Did you I had or have Lyme disease for the second time in the past 3 years ? I have been having chronic fatigue  and such awful weakness I have waves of weakness constantly rushing through my body that is the only way i can describe it. Took an antibiotic for 21 days and then according to the CDC Lyme should be gone . I believe the doctors are between a rock and a hard place because the CDC will not acknowledge chronic Lyme disease therefore neither will the insurance companies and if a Doctor continues to treat Lyme he/she will risk losing  there license to practice .   It is a very complex issue and leaves many of us with Lyme Disease with no where to turn for help .For those of us on a fixed income we can't go to the LLMD's who don't take medicare and they are hard to find ...none in my area . I have also been having pretty major digestive issues . I now turn to food as medicine lots of info online and keeping ones body moving is an important part of natural healing . 

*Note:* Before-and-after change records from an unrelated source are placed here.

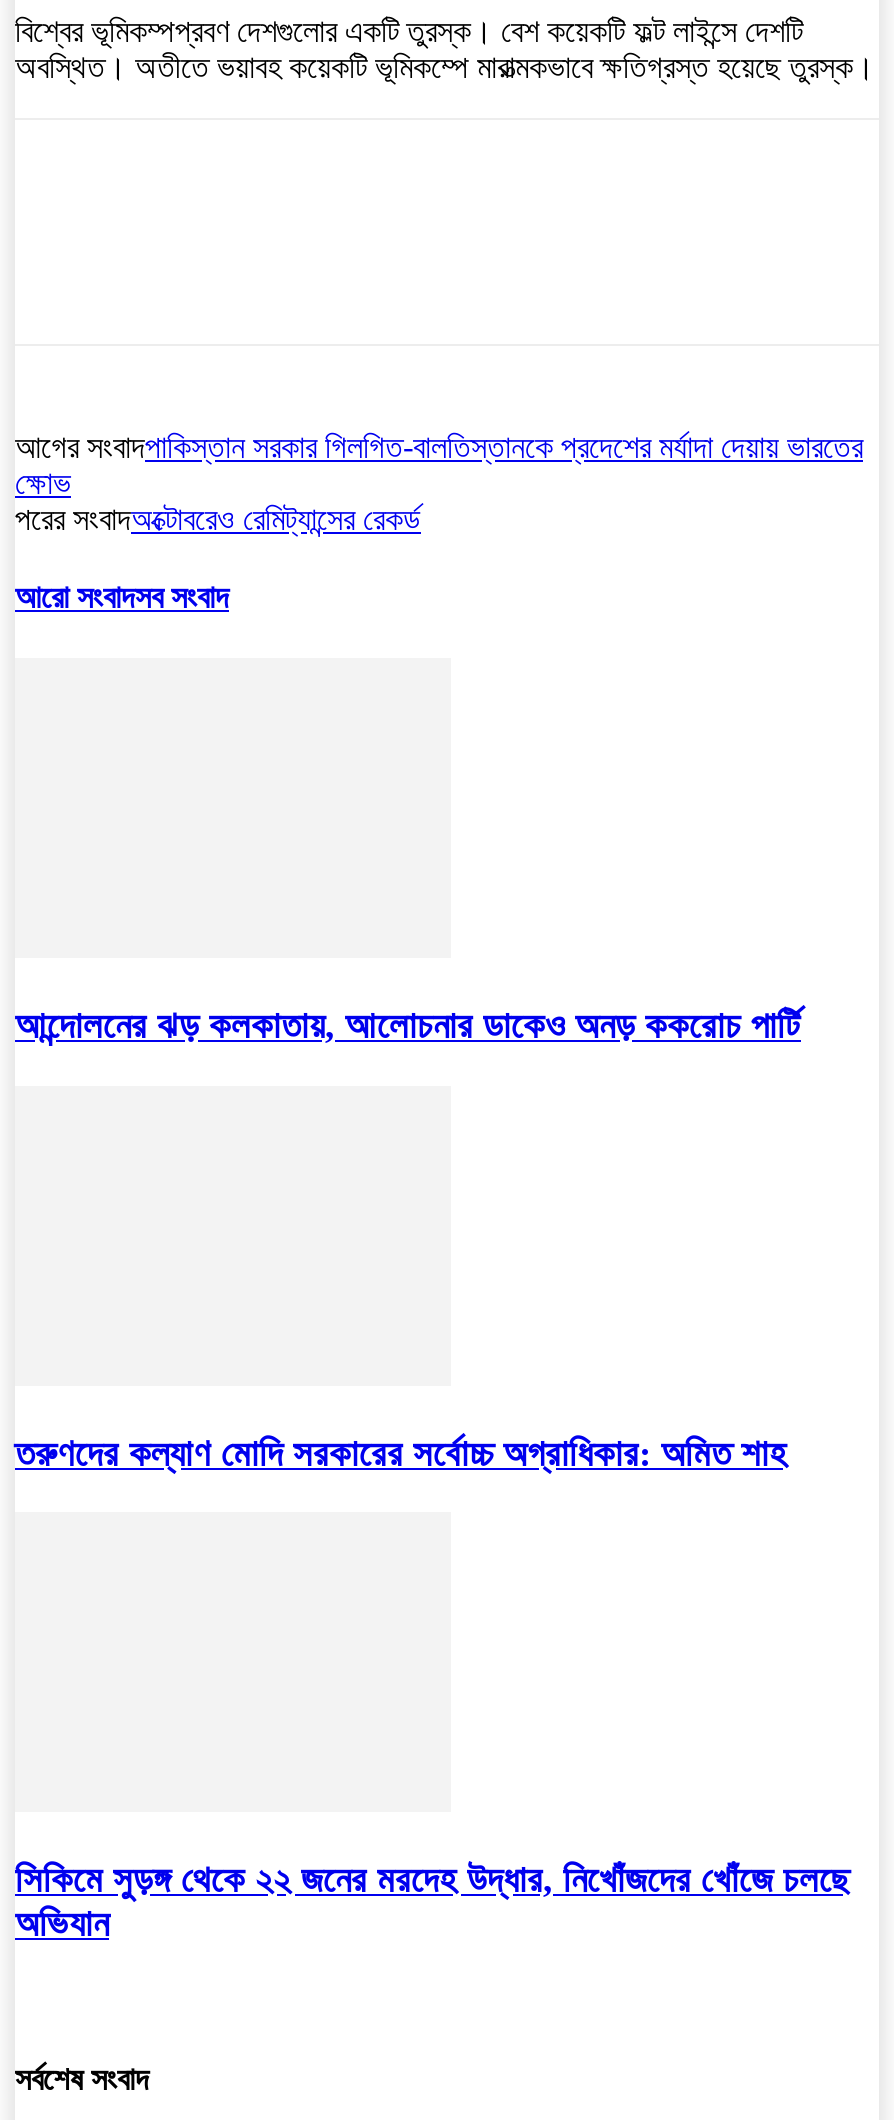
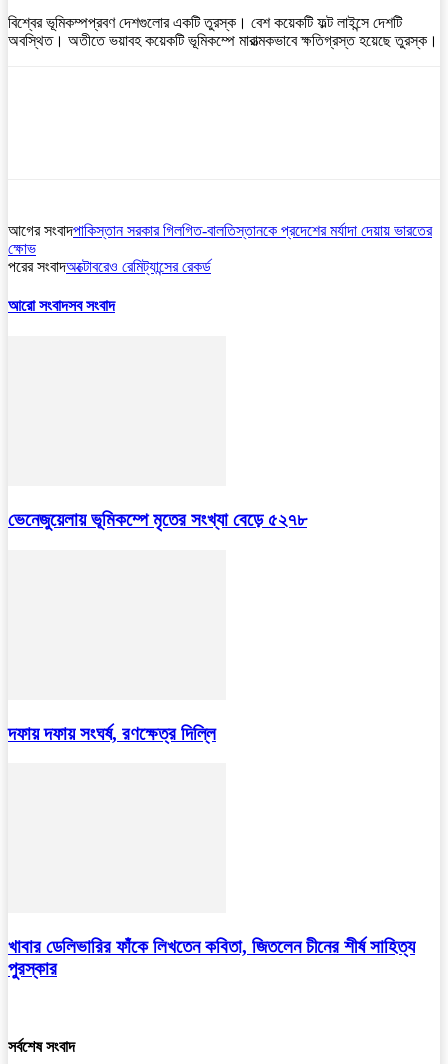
- আন্দোলনের ঝড় কলকাতায়, আলোচনার ডাকেও অনড় ককরোচ পার্টি
+ ভেনেজুয়েলায় ভূমিকম্পে মৃতের সংখ্যা বেড়ে ৫২৭৮

- তরুণদের কল্যাণ মোদি সরকারের সর্বোচ্চ অগ্রাধিকার: অমিত শাহ
+ দফায় দফায় সংঘর্ষ, রণক্ষেত্র দিল্লি

- সিকিমে সুড়ঙ্গ থেকে ২২ জনের মরদেহ উদ্ধার, নিখোঁজদের খোঁজে চলছে
- অভিযান
+ খাবার ডেলিভারির ফাঁকে লিখতেন কবিতা, জিতলেন চীনের শীর্ষ সাহিত্য
+ পুরস্কার
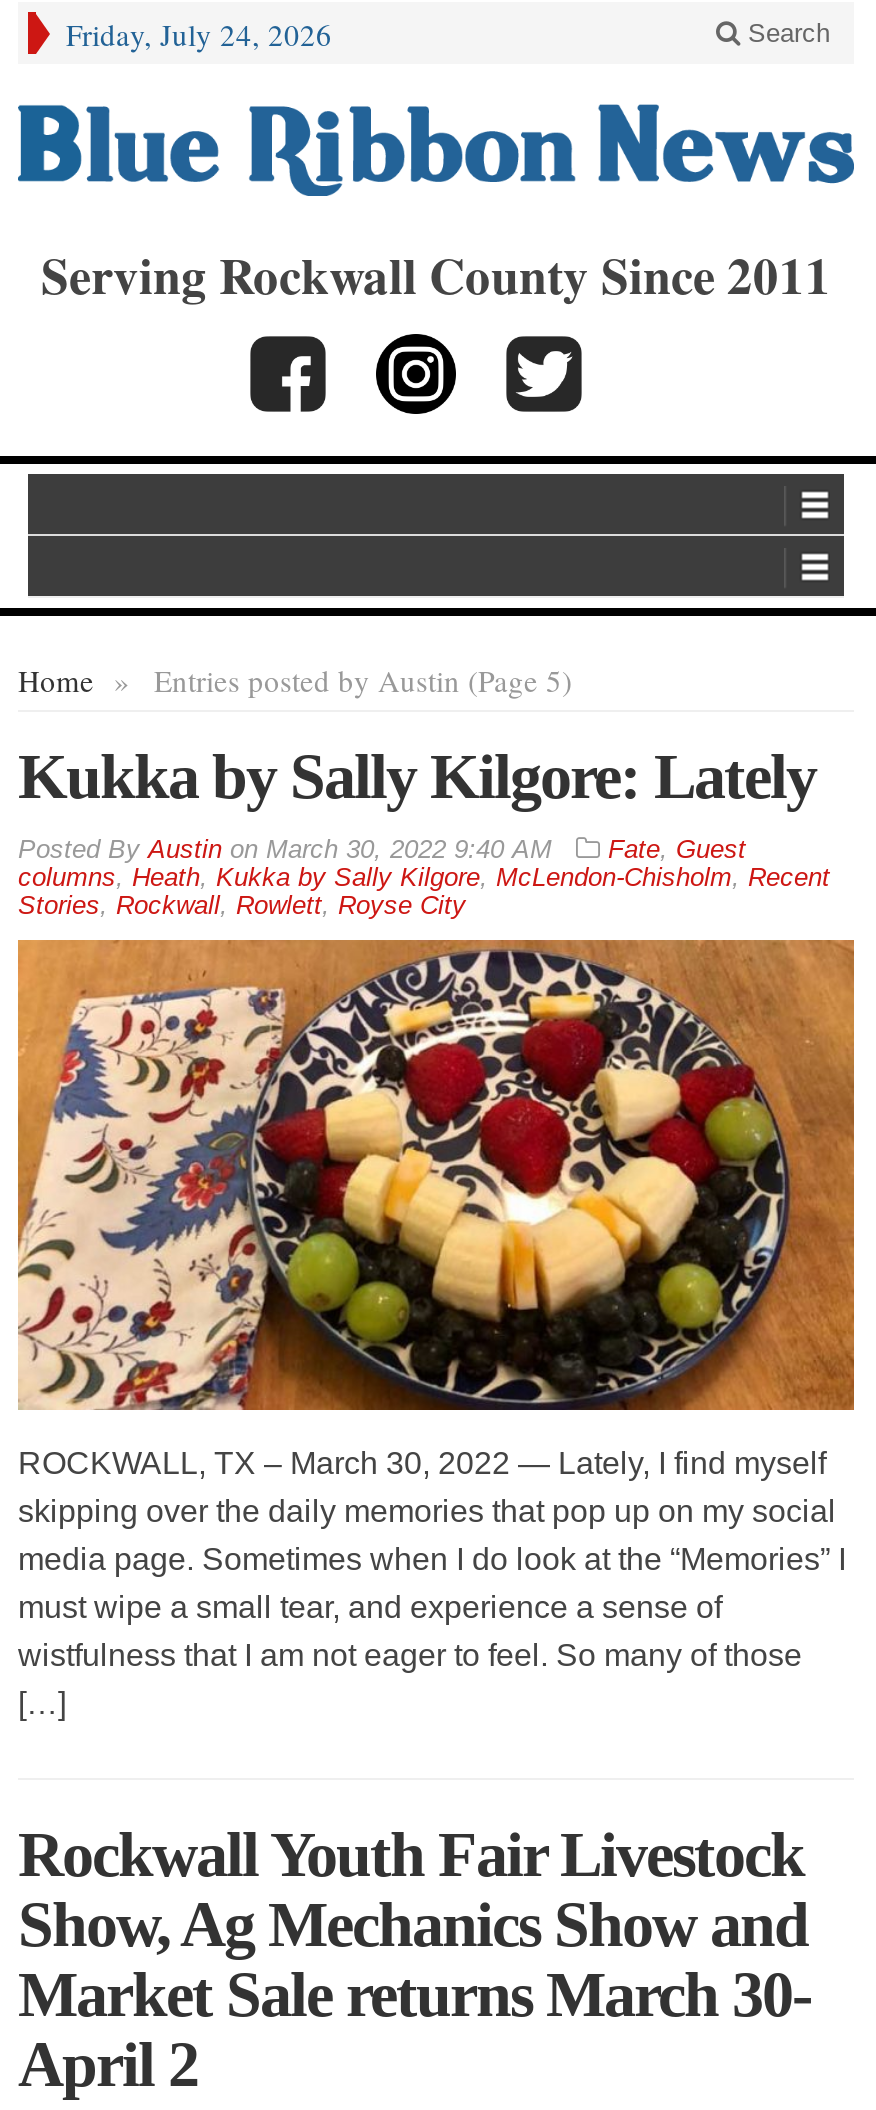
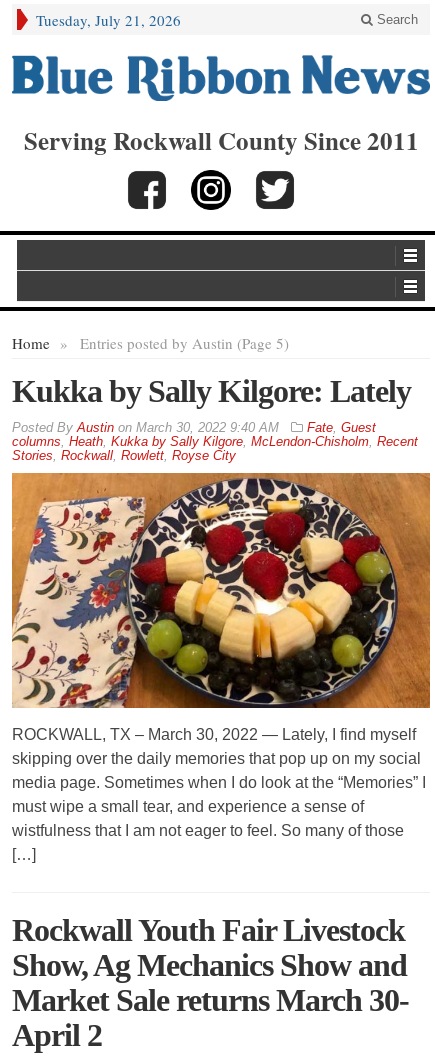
- Friday, July 24, 2026
+ Tuesday, July 21, 2026
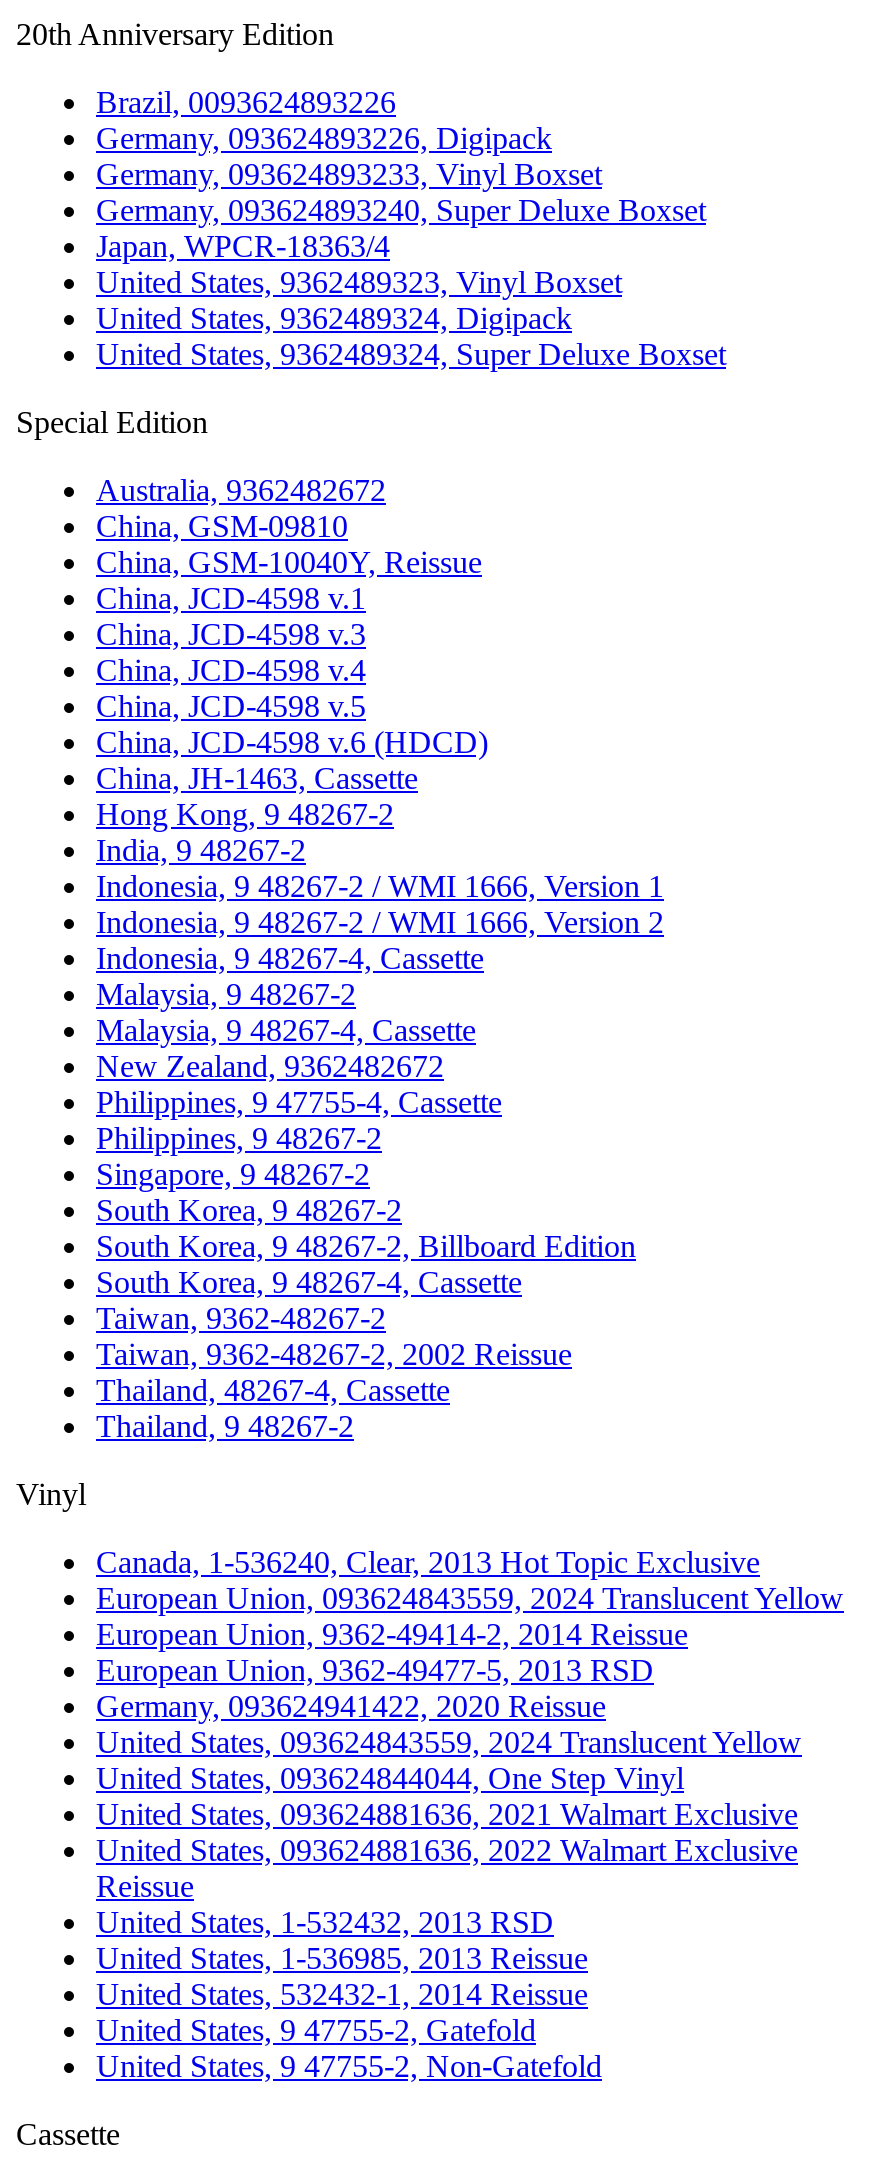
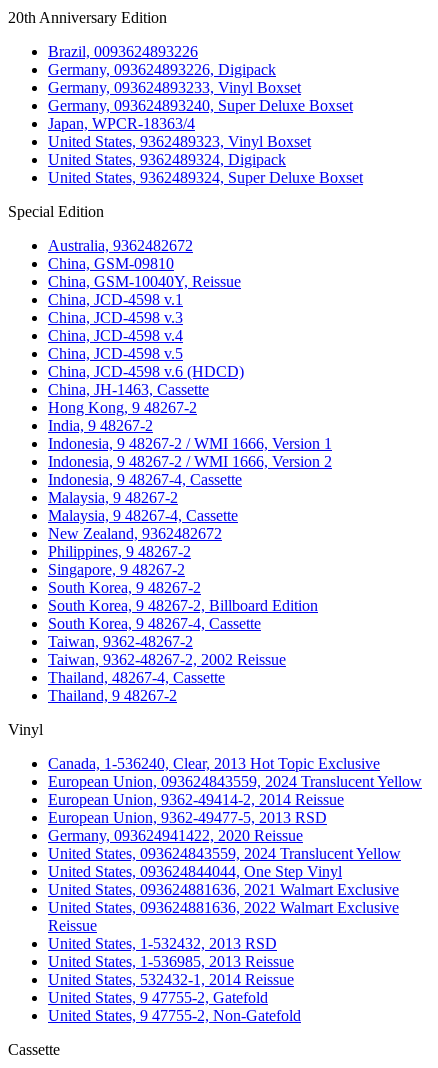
- Philippines, 9 47755-4, Cassette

I truly have to force myself to walk I have even slowed way down on gardening and not because it is fall the flowers and veggies are still going but my motivation to move is very slowed down .

I am counting on you to help keep me going ! 

  Today I have vacuumed my room , bathroom and hallway so far I am waiting for my friend karen to return with the car so i can go to the river and take a walk . Meanwhile I will bake my spaghetti squash .

Giulia‌ I hope you feel better what is causing your pain ? And Sharon shashort   it really does feel great to get into a smaller size again congrats  to you !   

JACKIE1-25-15
Member

Well MOVERS  I have completed all of my 4 challenges this week.  TGIF Went out with a bang at Senior MOVERS.  Got there late on did 15 min of cardio or less.  But did my walk and run and yoga for a total 2 hr 13 min workout.  Have already stepped 9,578 already today.  I am going to relax for the remainder of the day.  "I think".  Working on some new recipes for the week.   One step at a time.